FIGURE 9.

The impact of HSV-1 neuronal infection at the dendritic spine level. Diagram of the HSV-1-induced phenotype in cortical neurons at 1, 4, 8 and 18 hpi. Changes in shape and structure both in somata and dendrites are shown. Early in infection, 1 hpi CREB is activated (pS133) by p38 MAPK (Hargett et al., 2005) instead of Erk. From 1 hpi there is a progressive decrease of PSD-95, Drebrin and CaMKIIβ along the infection kinetics (upper panel zoom dendrites), most likely due to VHS viral protein in charge of downregulating the host cell mRNAs (Brunella Taddeo et al., 2007). From 4 hpi there is a notorious increase of Arc expression (shown as red color), reaching its highest level at 8 hpi. At this time, CREB activation is downregulated, most likely due to the inhibitory phosphorylation of GSK3 at S129. The viral kinase Us3 phosphorylates GSK3 at inhibitory residue (S9) (Wagner and Smiley, 2009), thus promoting Arc accumulation (Gozdz et al., 2017) (first dashed red arrow).
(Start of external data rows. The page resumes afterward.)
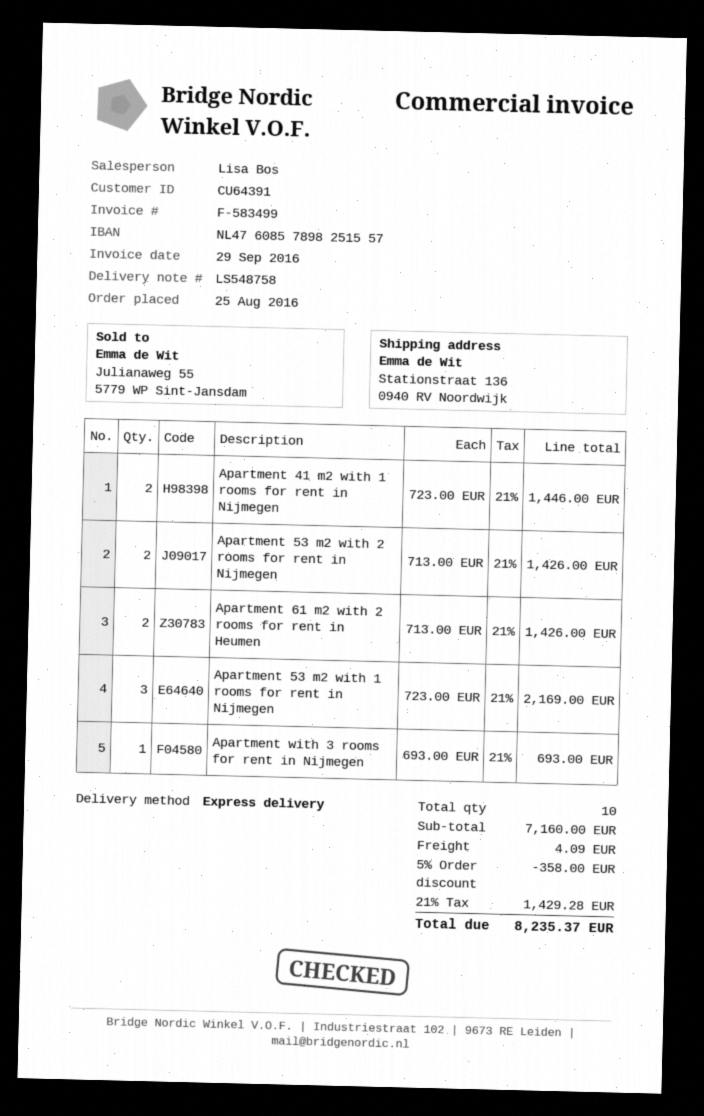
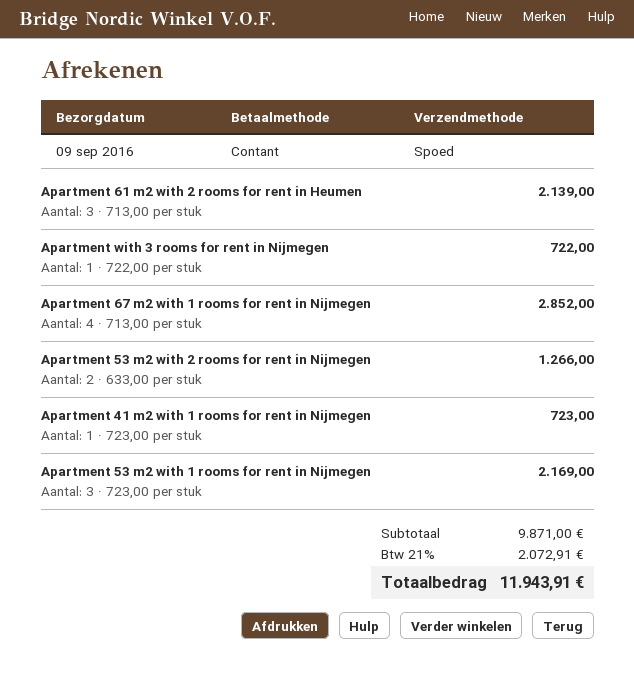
Apartment 41 m2 with 1 rooms for rent in Nijmegen: 2 x 723.00 = 1446.00 -> 1 x 723.00 = 723.00
Apartment 53 m2 with 2 rooms for rent in Nijmegen: 2 x 713.00 = 1426.00 -> 2 x 633.00 = 1266.00
Apartment 61 m2 with 2 rooms for rent in Heumen: 2 x 713.00 = 1426.00 -> 3 x 713.00 = 2139.00
Apartment with 3 rooms for rent in Nijmegen: 1 x 693.00 = 693.00 -> 1 x 722.00 = 722.00
Apartment 67 m2 with 1 rooms for rent in Nijmegen: none -> 4 x 713.00 = 2852.00
subtotal: 7160.00 -> 9871.00
discount: 5% = 358.00 -> none
shipping: 4.09 -> none
tax: 21% = 1429.28 -> 21% = 2072.91
total: 8235.37 -> 11943.91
Then, at 18 hpi, the Us3 effect is abolished and GSK3 is activated due to the rising levels of intracellular calcium (Piacentini et al., 2011). The activation of GSK3 promotes Arc degradation at late infection (18 hpi) (second dashed red arrow), this rapid turnover of Arc expression is accompanied by high S206 phosphorylation levels, which could have an impact on protein localization.